Information Disclosure Statement
The information disclosure statement (IDS) submitted on 03/2//2024 was filed. The submission is in compliance with the provisions of 37 CFR 1.97. Accordingly, the information disclosure statement is being considered by the examiner.
Claim Rejections - 35 USC § 112
The following is a quotation of the first paragraph of 35 U.S.C. 112(a):
(a) IN GENERAL.—The specification shall contain a written description of the invention, and of the manner and process of making and using it, in such full, clear, concise, and exact terms as to enable any person skilled in the art to which it pertains, or with which it is most nearly connected, to make and use the same, and shall set forth the best mode contemplated by the inventor or joint inventor of carrying out the invention.
The following is a quotation of the first paragraph of pre-AIA 35 U.S.C. 112:
The specification shall contain a written description of the invention, and of the manner and process of making and using it, in such full, clear, concise, and exact terms as to enable any person skilled in the art to which it pertains, or with which it is most nearly connected, to make and use the same, and shall set forth the best mode contemplated by the inventor of carrying out his invention.
Claims 1-15 are rejected under 35 U.S.C. 112, first paragraph, as failing to comply with the enablement requirement. The claim(s) contains subject matter which was not described in the specification in such a way as to enable one skilled in the art to which it pertains, or with which it is most nearly connected, to make and/or use the invention.
Based on the breadth of the claim language and the high-level nature of the disclosure reflected in the claim set, the following full-scope enablement and Written Description (WD) issues arise (Wands factors: breadth, predictability, amount of guidance, quantity of experimentation, state of the art):
AI “for navigation and decision-making in pest identification and control” (claim 1; claim 3 “deep learning”).
Enablement: As claimed, this encompasses all algorithms that achieve navigation and pest classification/decisions across diverse crops, geographies, lighting, occlusion, and pest/pathogen phenotypes. Without disclosed architectures, training regimes, datasets, domain adaptation, latency/compute constraints, and failure handling, practicing the full scope would require undue experimentation.
Written description: The claims outstrip any specific embodiments unless the spec details concrete models, pipelines, and training evidence tied to the claimed functions.

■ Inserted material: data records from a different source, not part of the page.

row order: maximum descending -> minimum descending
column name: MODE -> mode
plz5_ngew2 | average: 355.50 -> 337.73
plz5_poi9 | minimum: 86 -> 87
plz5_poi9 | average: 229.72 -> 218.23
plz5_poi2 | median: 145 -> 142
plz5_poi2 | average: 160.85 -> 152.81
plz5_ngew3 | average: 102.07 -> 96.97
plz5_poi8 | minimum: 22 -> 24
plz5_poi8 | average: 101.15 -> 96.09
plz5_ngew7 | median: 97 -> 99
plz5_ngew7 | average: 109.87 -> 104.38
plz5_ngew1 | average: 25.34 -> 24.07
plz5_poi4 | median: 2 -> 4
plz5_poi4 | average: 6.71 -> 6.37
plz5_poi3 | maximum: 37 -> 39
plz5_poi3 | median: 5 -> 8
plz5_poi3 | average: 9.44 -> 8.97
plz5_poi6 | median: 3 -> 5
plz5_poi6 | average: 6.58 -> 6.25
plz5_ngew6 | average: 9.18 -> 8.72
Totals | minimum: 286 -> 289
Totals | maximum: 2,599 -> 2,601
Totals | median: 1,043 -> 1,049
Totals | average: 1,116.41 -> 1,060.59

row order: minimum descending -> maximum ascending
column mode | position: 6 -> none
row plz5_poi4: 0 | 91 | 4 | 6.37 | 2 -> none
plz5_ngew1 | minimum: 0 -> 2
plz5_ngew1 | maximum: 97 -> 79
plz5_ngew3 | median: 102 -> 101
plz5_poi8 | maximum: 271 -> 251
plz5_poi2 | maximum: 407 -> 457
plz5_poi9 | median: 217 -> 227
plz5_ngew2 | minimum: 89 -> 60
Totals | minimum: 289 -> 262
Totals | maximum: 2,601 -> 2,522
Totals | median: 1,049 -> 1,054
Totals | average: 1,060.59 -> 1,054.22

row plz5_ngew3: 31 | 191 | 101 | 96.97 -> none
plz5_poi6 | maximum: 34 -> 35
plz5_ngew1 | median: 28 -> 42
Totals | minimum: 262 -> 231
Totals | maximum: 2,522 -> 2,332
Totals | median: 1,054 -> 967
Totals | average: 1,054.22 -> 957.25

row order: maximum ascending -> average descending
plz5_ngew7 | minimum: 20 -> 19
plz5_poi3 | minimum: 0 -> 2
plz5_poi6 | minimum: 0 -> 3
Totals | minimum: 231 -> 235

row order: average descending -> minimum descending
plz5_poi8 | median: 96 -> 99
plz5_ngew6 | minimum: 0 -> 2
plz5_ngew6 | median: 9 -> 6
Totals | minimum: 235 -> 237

Fix: Add/claim specific architectures and training methods (For example—perception/fusion, model architecture, quantization, latency budgets, confidence thresholds).
Actuator operation (“laser device or suction pump”).

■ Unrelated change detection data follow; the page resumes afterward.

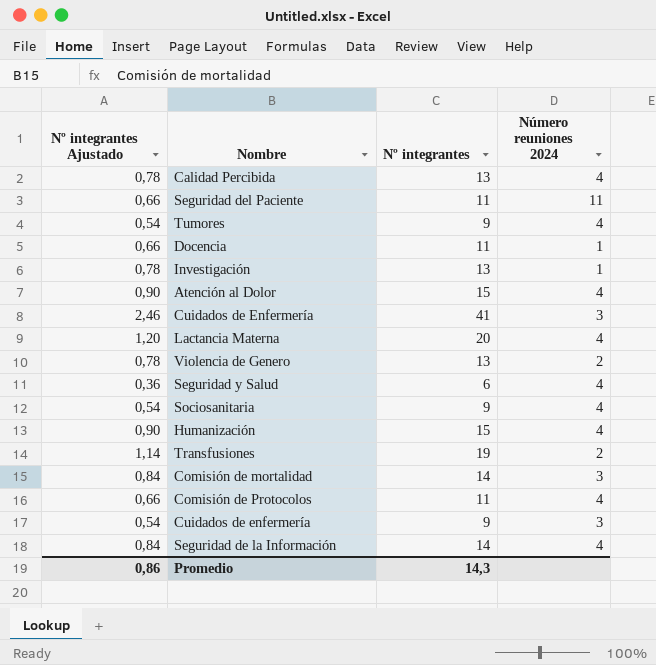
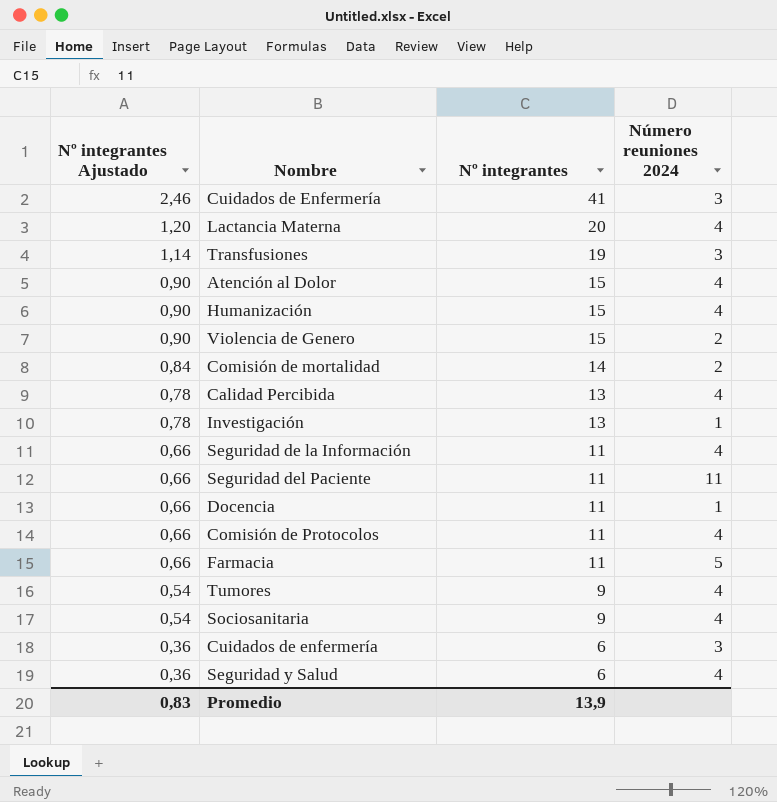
row order: none -> Nº integrantes Ajustado descending
Transfusiones | Número reuniones 2024: 2 -> 3
Violencia de Genero | Nº integrantes Ajustado: 0,78 -> 0,90
Violencia de Genero | Nº integrantes: 13 -> 15
Comisión de mortalidad | Número reuniones 2024: 3 -> 2
Seguridad de la Información | Nº integrantes Ajustado: 0,84 -> 0,66
Seguridad de la Información | Nº integrantes: 14 -> 11
row Farmacia: none -> 0,66 | 11 | 5
Cuidados de enfermería | Nº integrantes Ajustado: 0,54 -> 0,36
Cuidados de enfermería | Nº integrantes: 9 -> 6
Promedio | Nº integrantes Ajustado: 0,86 -> 0,83
Promedio | Nº integrantes: 14,3 -> 13,9

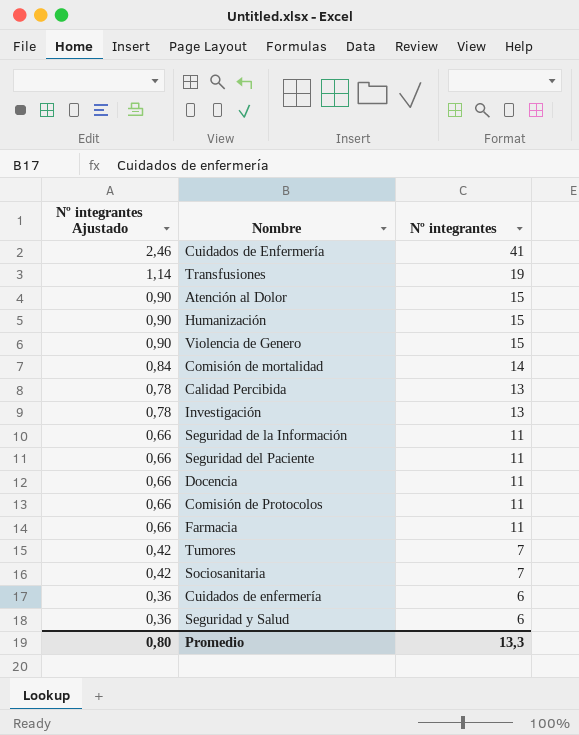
column Número reuniones 2024 | position: 4 -> none
row Lactancia Materna: 1,20 | 20 | 4 -> none
Tumores | Nº integrantes Ajustado: 0,54 -> 0,42
Tumores | Nº integrantes: 9 -> 7
Sociosanitaria | Nº integrantes Ajustado: 0,54 -> 0,42
Sociosanitaria | Nº integrantes: 9 -> 7
Promedio | Nº integrantes Ajustado: 0,83 -> 0,80
Promedio | Nº integrantes: 13,9 -> 13,3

Enablement: Safe/effective laser ablation of pests without crop damage depends on beam modulation, dwell time, scan path, thermal feedback, safety interlocks (e.g., ISO 60825). If not disclosed, full-scope operation is not enabled.
Fix: Disclose and claim control laws, safety interlocks, and measurable performance (e.g., maximum collateral heating %, scan frequency ranges).

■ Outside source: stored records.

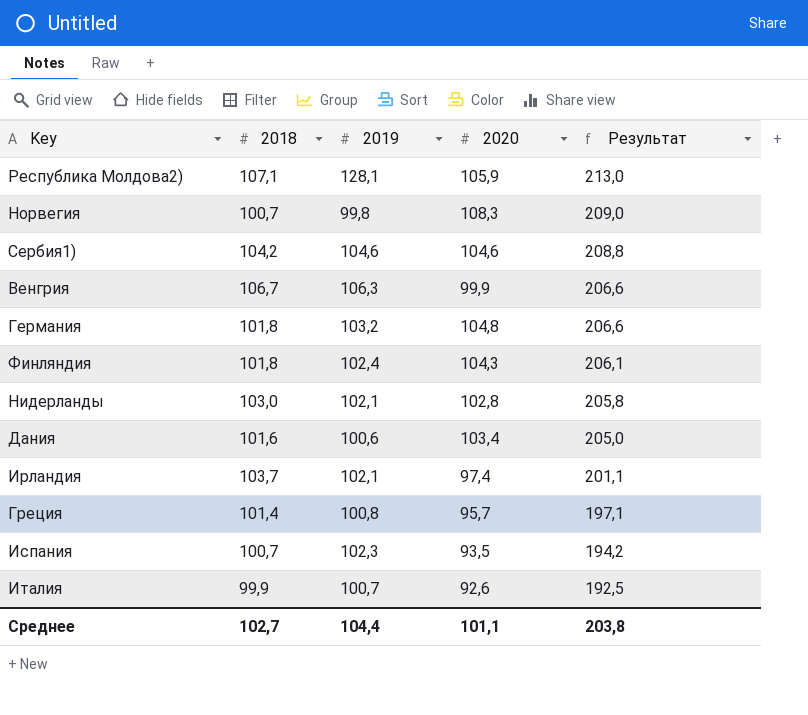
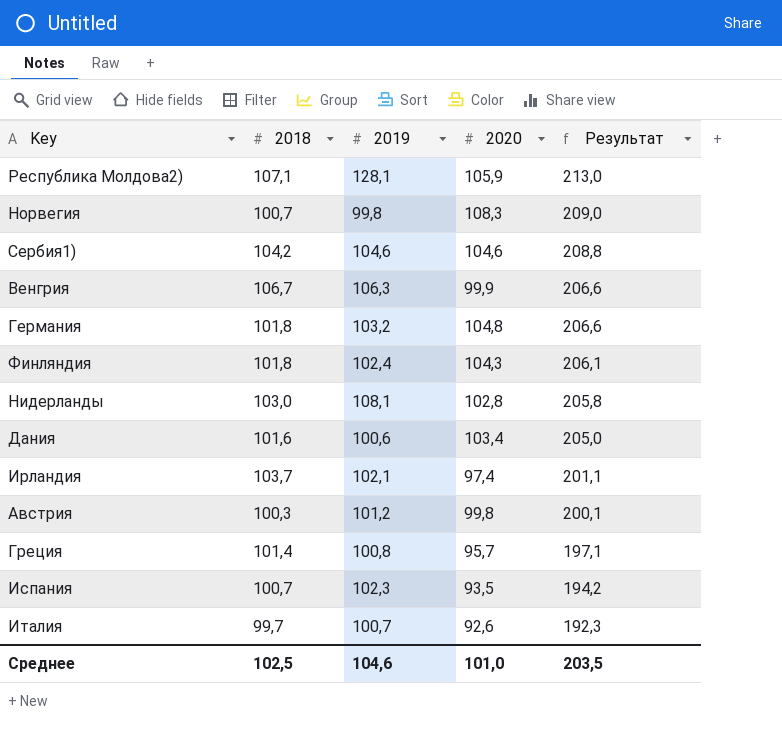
Нидерланды | 2019: 102,1 -> 108,1
row Австрия: none -> 100,3 | 101,2 | 99,8 | 200,1
Италия | 2018: 99,9 -> 99,7
Италия | Результат: 192,5 -> 192,3
Среднее | 2018: 102,7 -> 102,5
Среднее | 2019: 104,4 -> 104,6
Среднее | 2020: 101,1 -> 101,0
Среднее | Результат: 203,8 -> 203,5

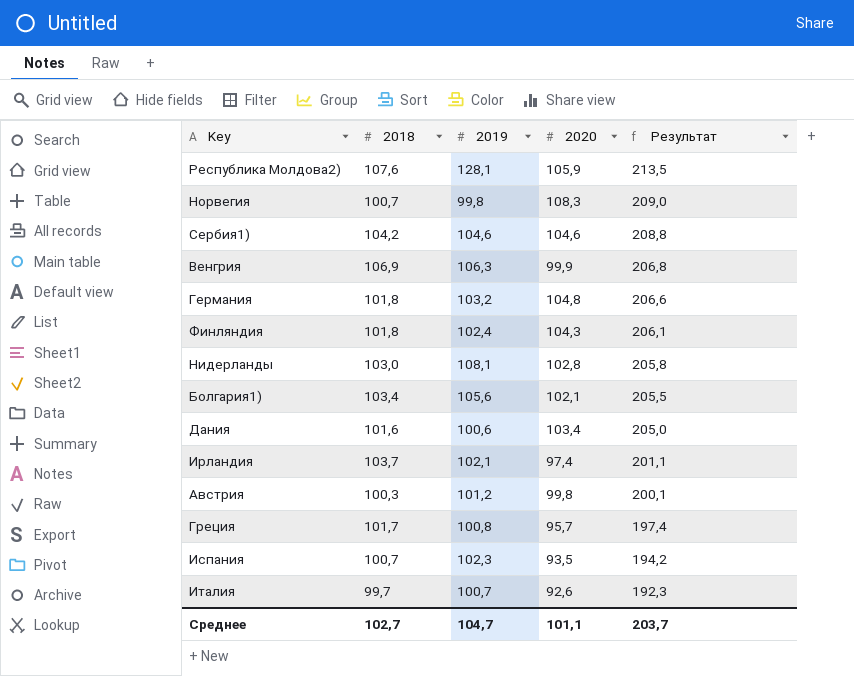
Республика Молдова2) | 2018: 107,1 -> 107,6
Республика Молдова2) | Результат: 213,0 -> 213,5
Венгрия | 2018: 106,7 -> 106,9
Венгрия | Результат: 206,6 -> 206,8
row Болгария1): none -> 103,4 | 105,6 | 102,1 | 205,5
Греция | 2018: 101,4 -> 101,7
Греция | Результат: 197,1 -> 197,4
Среднее | 2018: 102,5 -> 102,7
Среднее | 2019: 104,6 -> 104,7
Среднее | 2020: 101,0 -> 101,1
Среднее | Результат: 203,5 -> 203,7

Tele-operation/telemetry (“embedded servers,” radios, “real-time failure identification”).
Enablement: Guaranteeing real-time performance for control/alerts requires architectural details (scheduling, QoS, buffering, loss handling). Absent specifics, full-scope “real-time” behavior is not enabled.
Fix: Disclose protocol stacks, timing constraints, buffering strategies, and quantitative latency/reliability targets; claim them.
Mechanical extensions (“sliding portion that comprises a metal bar”).
Enablement/WD: For 5-DoF actuation plus sliding extension, load, stiffness, positional accuracy, lockout/limit handling should be disclosed to support autonomous operation claims.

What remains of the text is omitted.